Journal of Food Safety
Volume 30, Issue 2, pages 470–479, May 2010
How to Cite
SOMMERS, C. H., SITES, J. E. and MUSGROVE, M. (2010), ULTRAVIOLET LIGHT (254 NM) INACTIVATION OF PATHOGENS ON FOODS AND STAINLESS STEEL SURFACES. Journal of Food Safety, 30: 470–479. doi: 10.1111/j.1745-4565.2010.00220.x
- Issue published online: 15 APR 2010
- Article first published online: 22 MAR 2010
- Accepted for Publication July 8, 2009
Ultraviolet Light (254 nm) is a U.S. Food and Drug Administration-approved nonthermal intervention technology that can be used for decontamination of food surfaces. In this study, the use of ultraviolet light (UV-C) at doses of 0.5–4.0 J/cm2 to inactivate a cocktail of Salmonella spp., Listeria monocytogenes and Staphylococcus aureus that were surface-inoculated on frankfurters, bratwurst, shell eggs, chicken drumsticks, boneless skinless chicken breasts, boneless pork chops, tomatoes and jalapeno peppers was investigated. The pathogens displayed similar sensitivities to UV-C on individual food products. Pathogen reductions ranged from approximately 0.5 log/g on raw meat and poultry to almost 4 log/g on tomatoes, while the pathogens were not recovered from stainless steel at a UV-C dose of 0.4 J/cm2. Use of UV-C light should be given serious consideration as a technology for routine surface decontamination of food contact surfaces and appropriate food products.

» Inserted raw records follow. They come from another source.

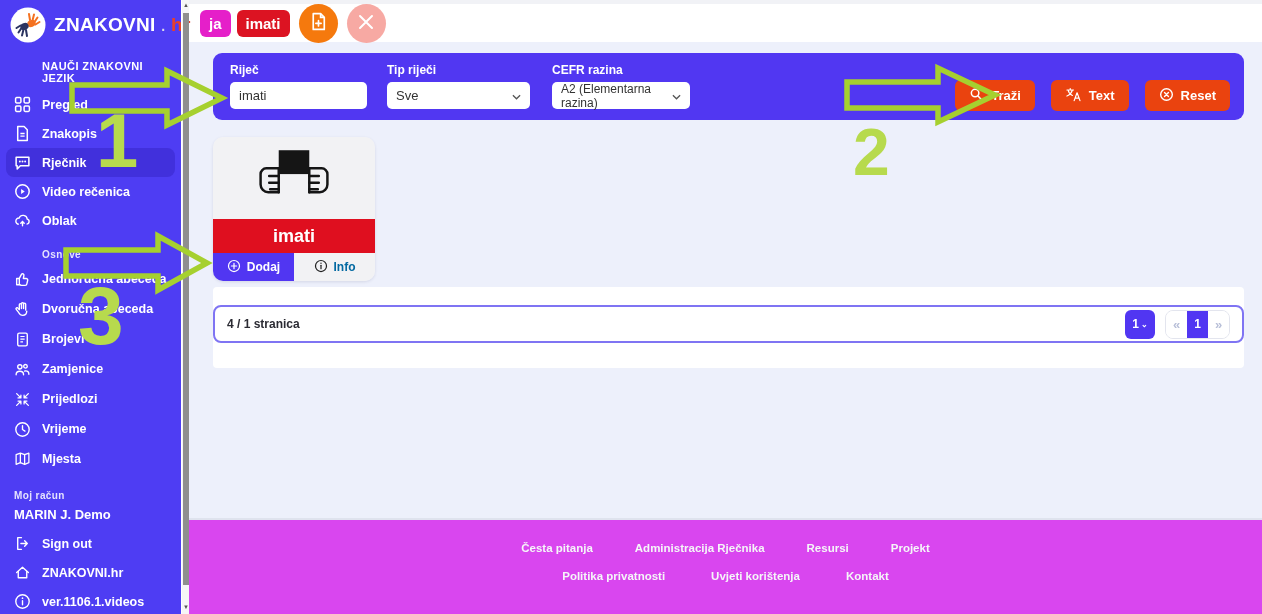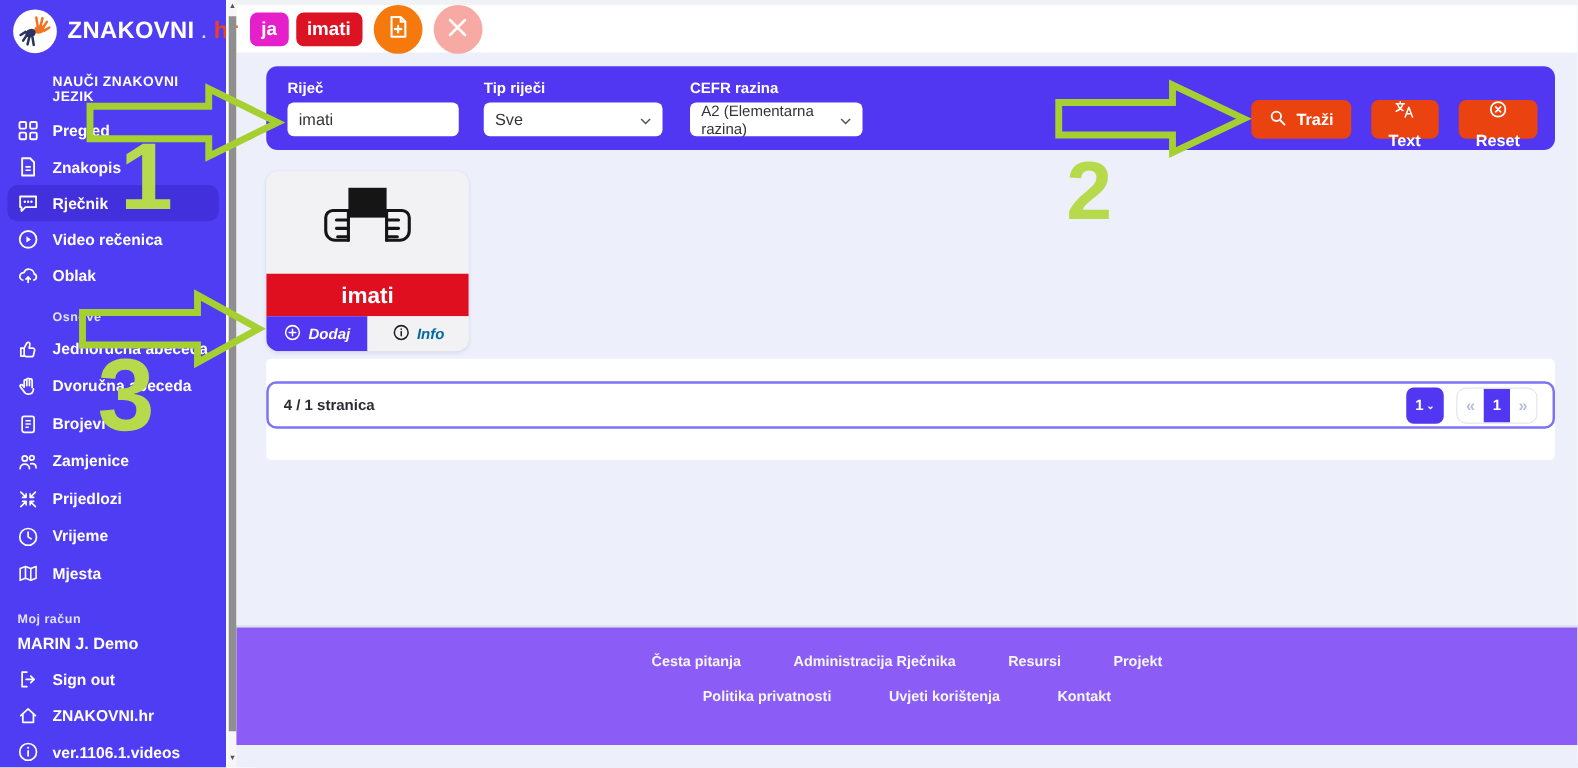"Text" .obtn + .obtn { flex-direction: column -> none }
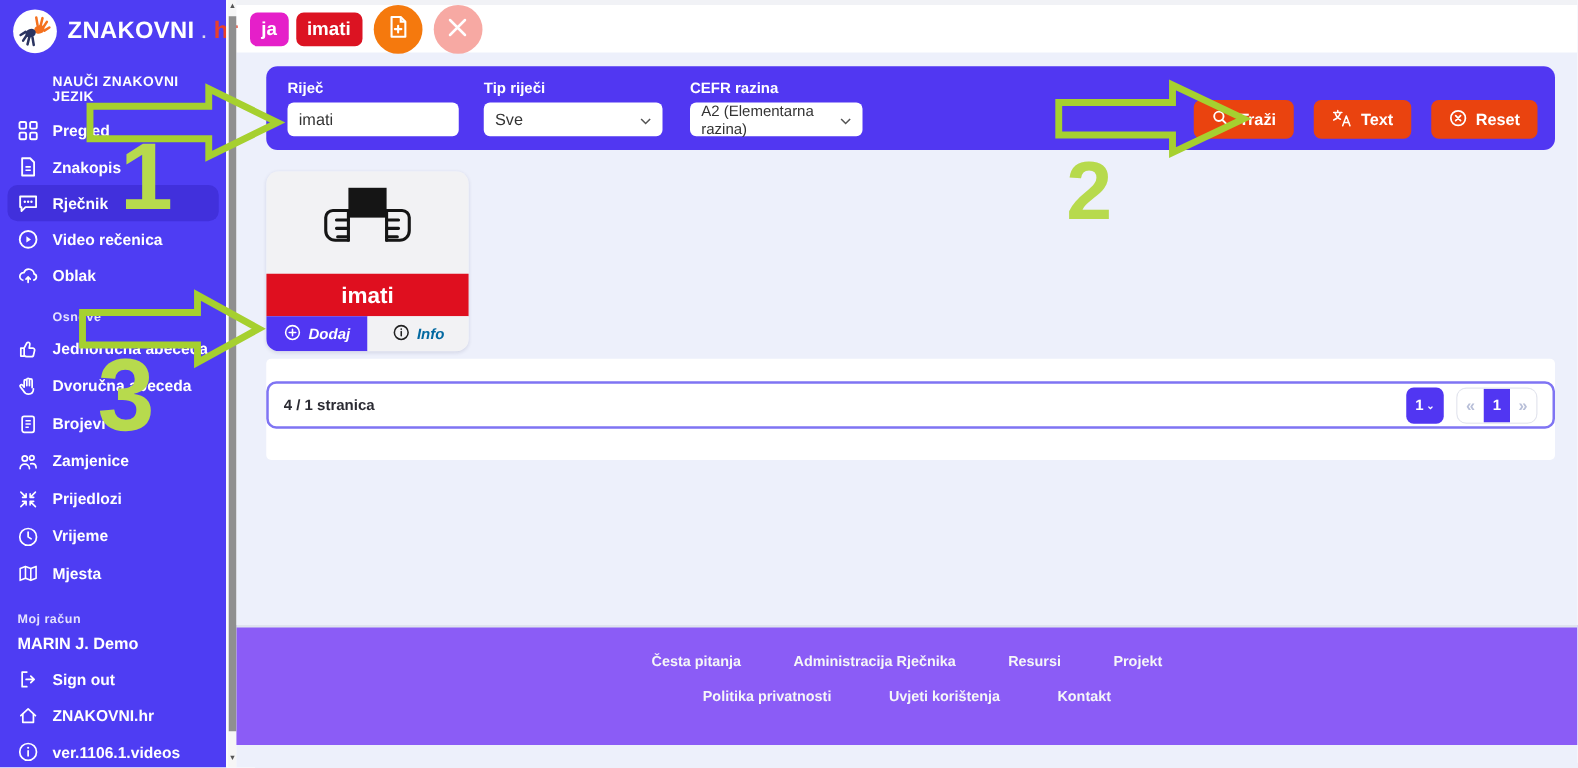"Dodaj" .card-btn { font-style: italic -> none }
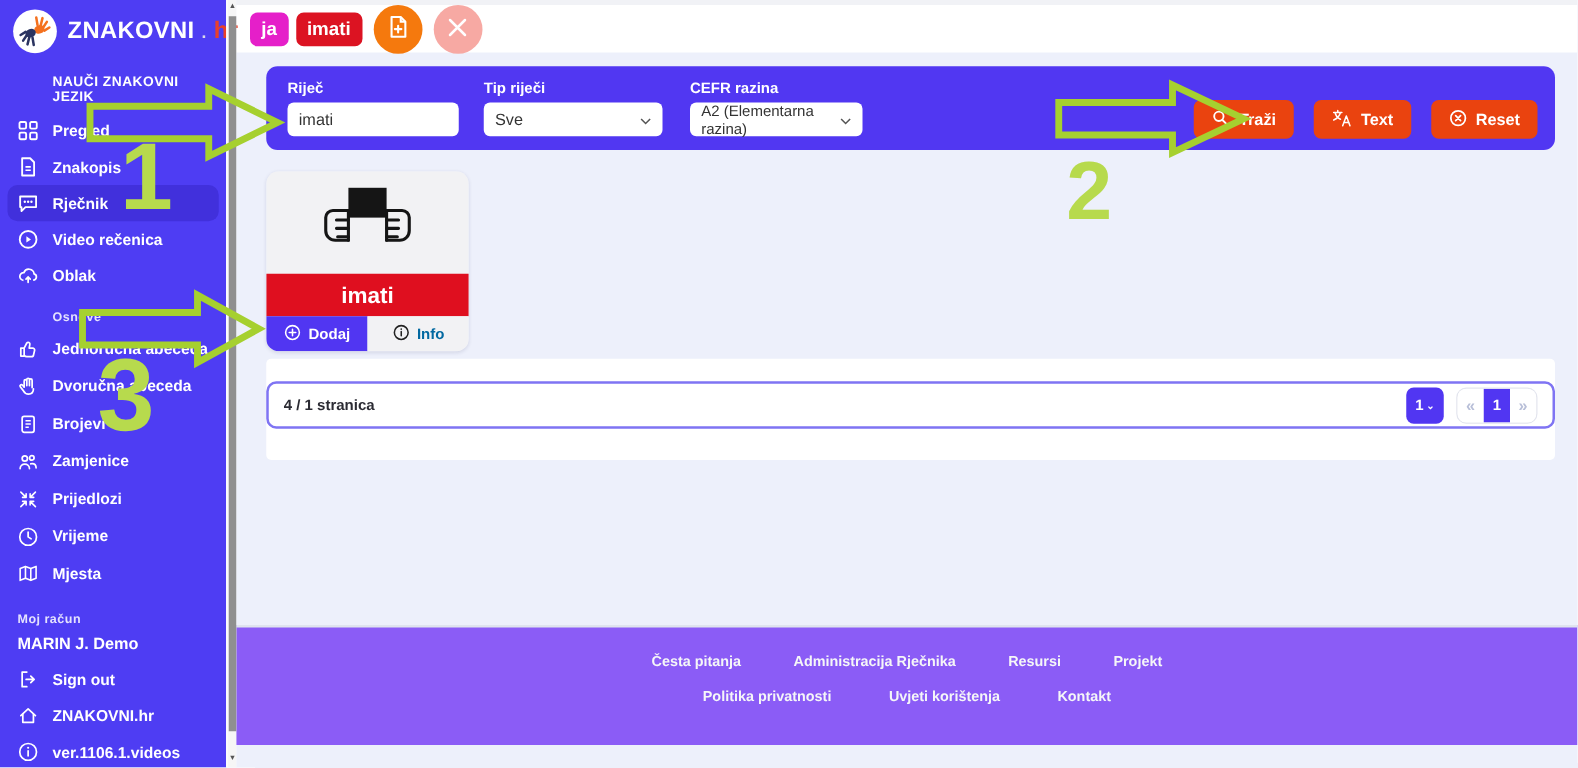"Česta pitanja" .footer { background: #8b5cf6 -> #d946ef; top: 500px -> 518px }
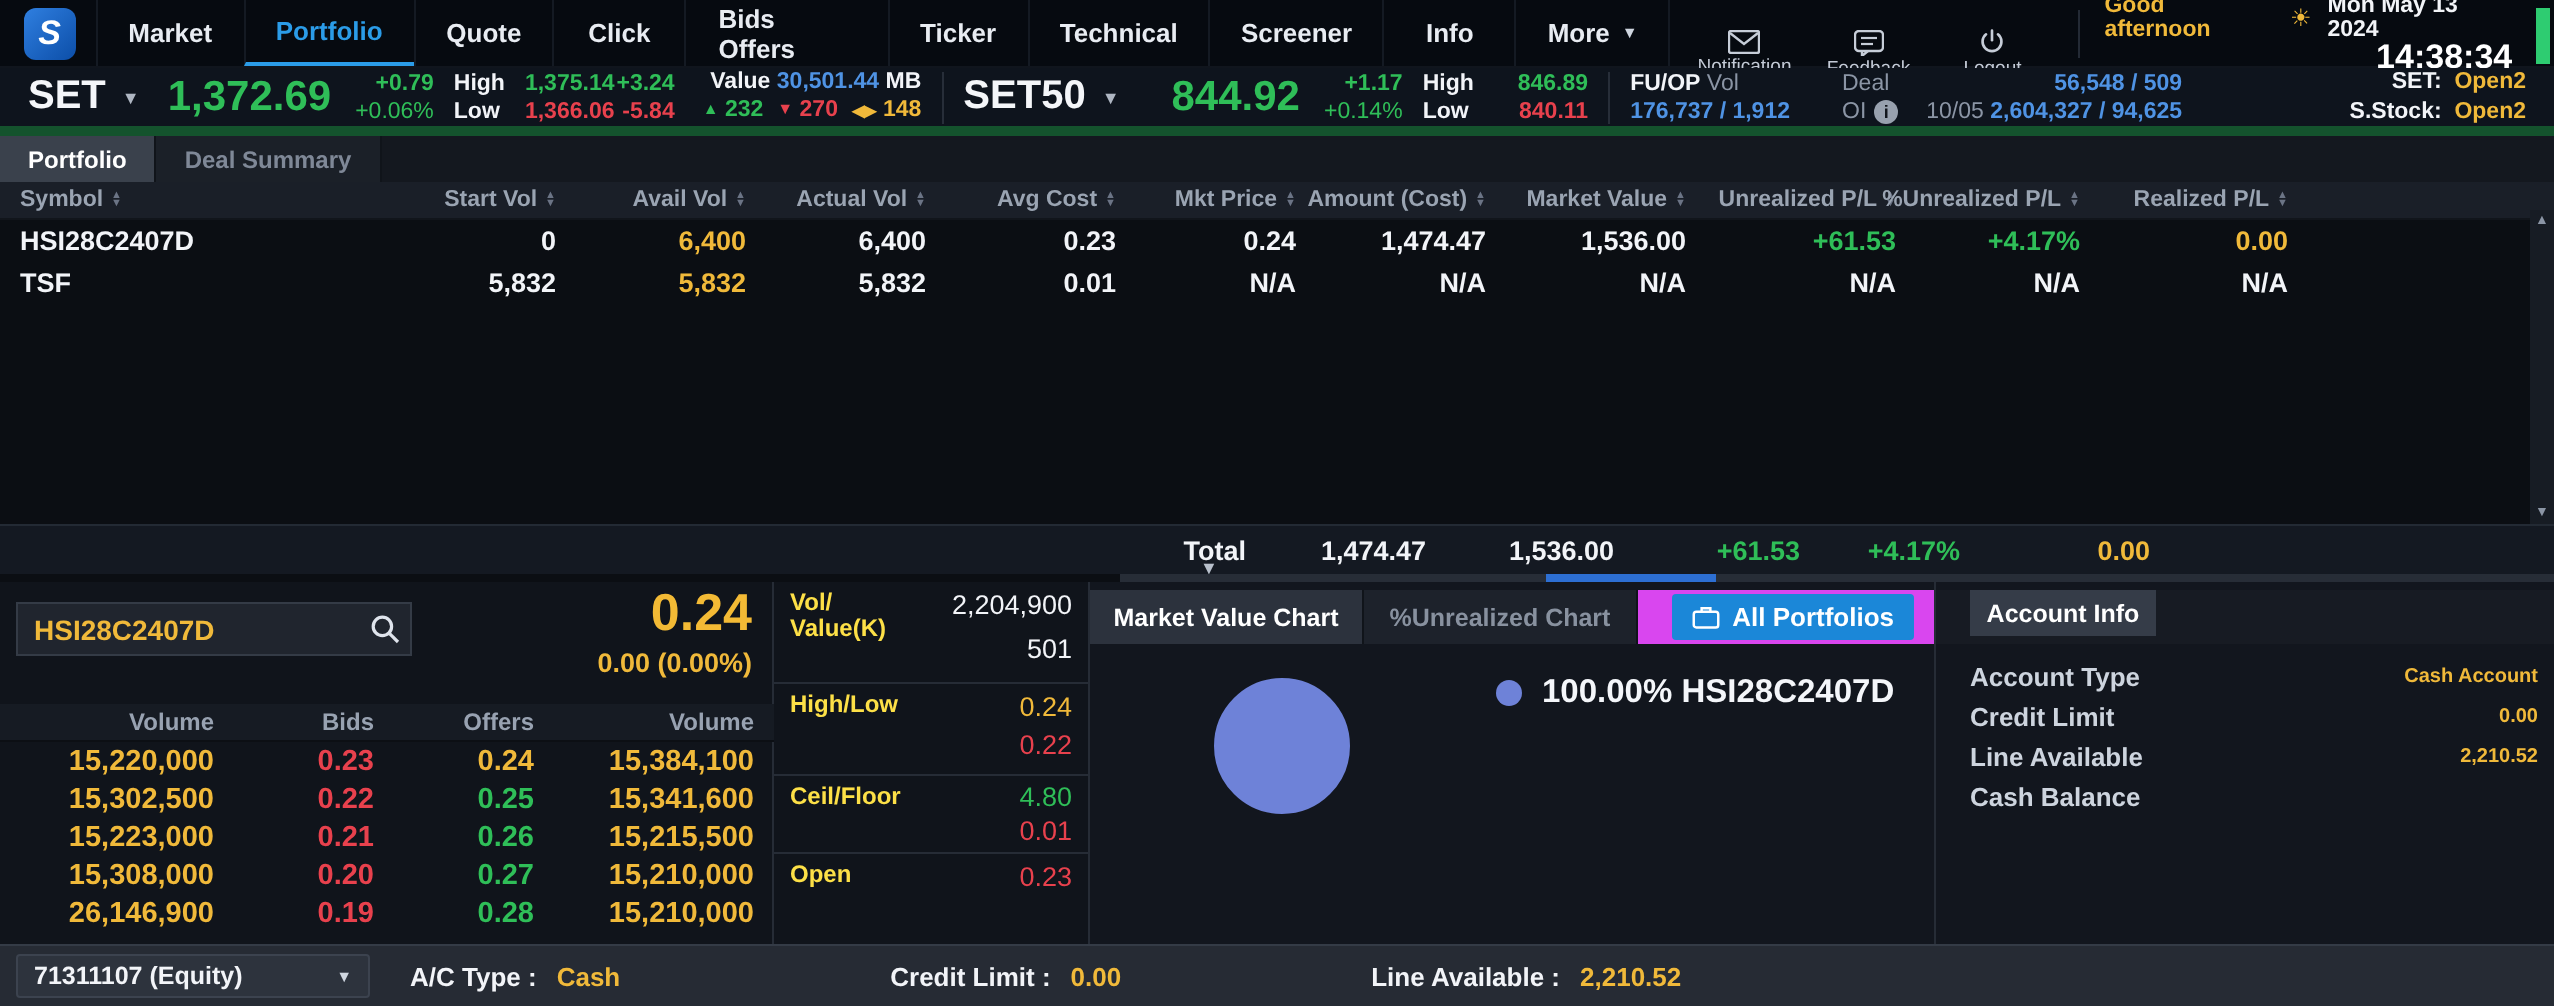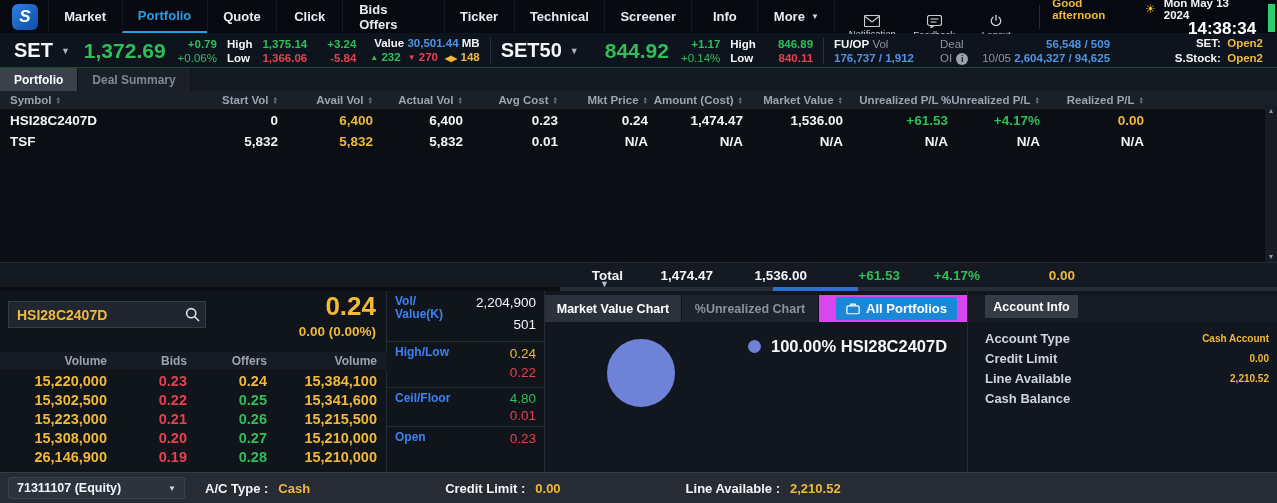"SET" .marketbar { border-bottom: 1px solid #14532d -> 5px solid #14532d }
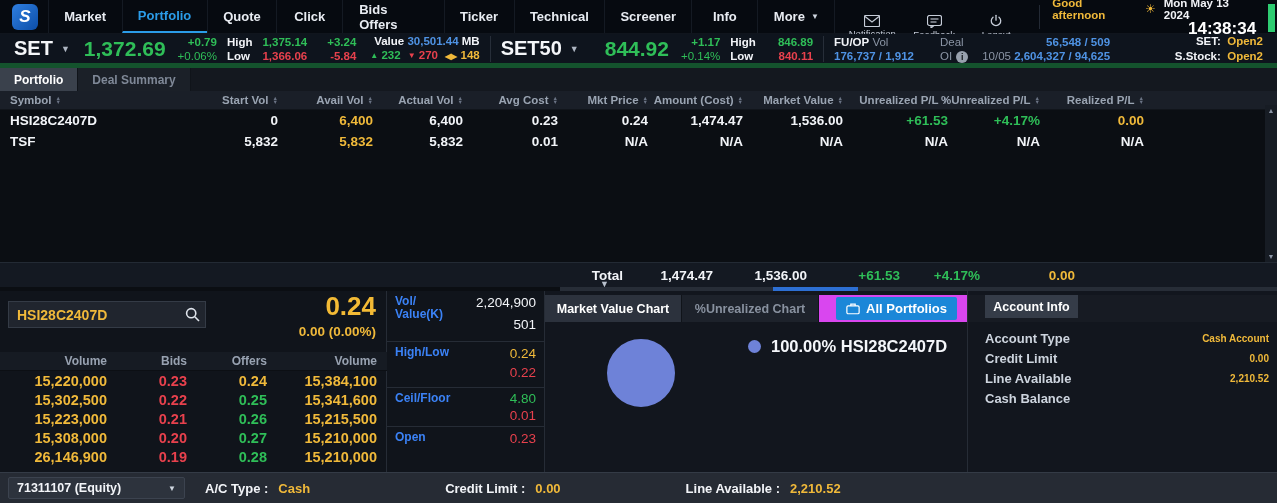"+3.24" div.col2 { margin-left: 20px -> 1px }
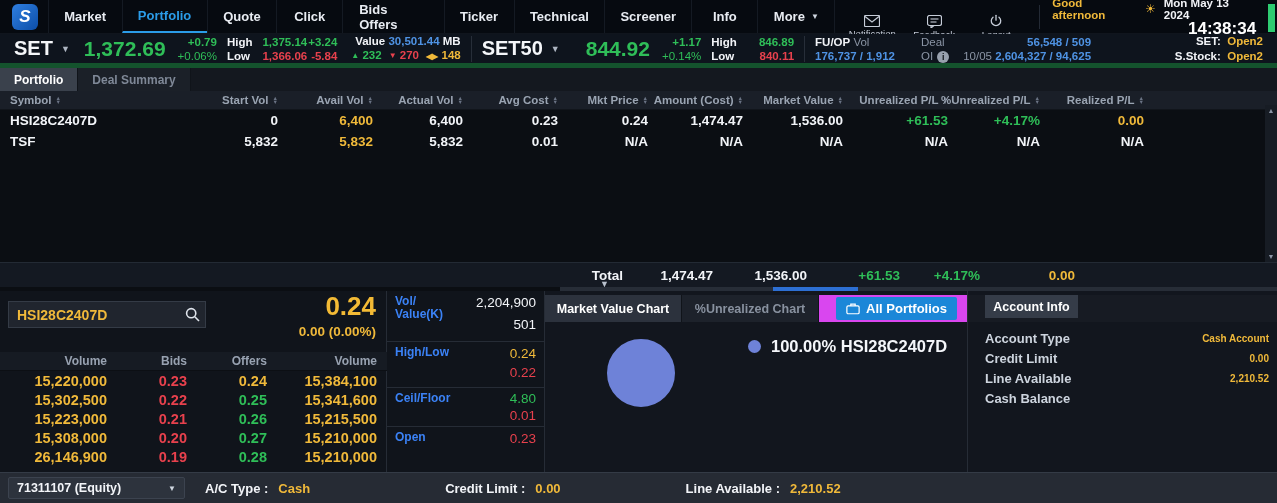"Vol/" .statrow .lab { color: #3b82f6 -> #fde047 }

Ultraviolet light (UV-C) is an U.S. Food and Drug Administration-approved intervention technology that can be used to inactivate pathogenic bacteria in liquid foods and water, food contact surfaces, and food surfaces. This work indicates than UV-C would be an effective technology for inactivation of foodborne pathogens on the surfaces of frankfurters and sausages immediately prior to packaging, shell eggs immediately prior to cracking in the production of liquid egg products, and smooth skinned produce such as tomatoes and jalapeno peppers prior to further processing. This work provides pathogen inactivation kinetics for food processors and government regulatory agencies.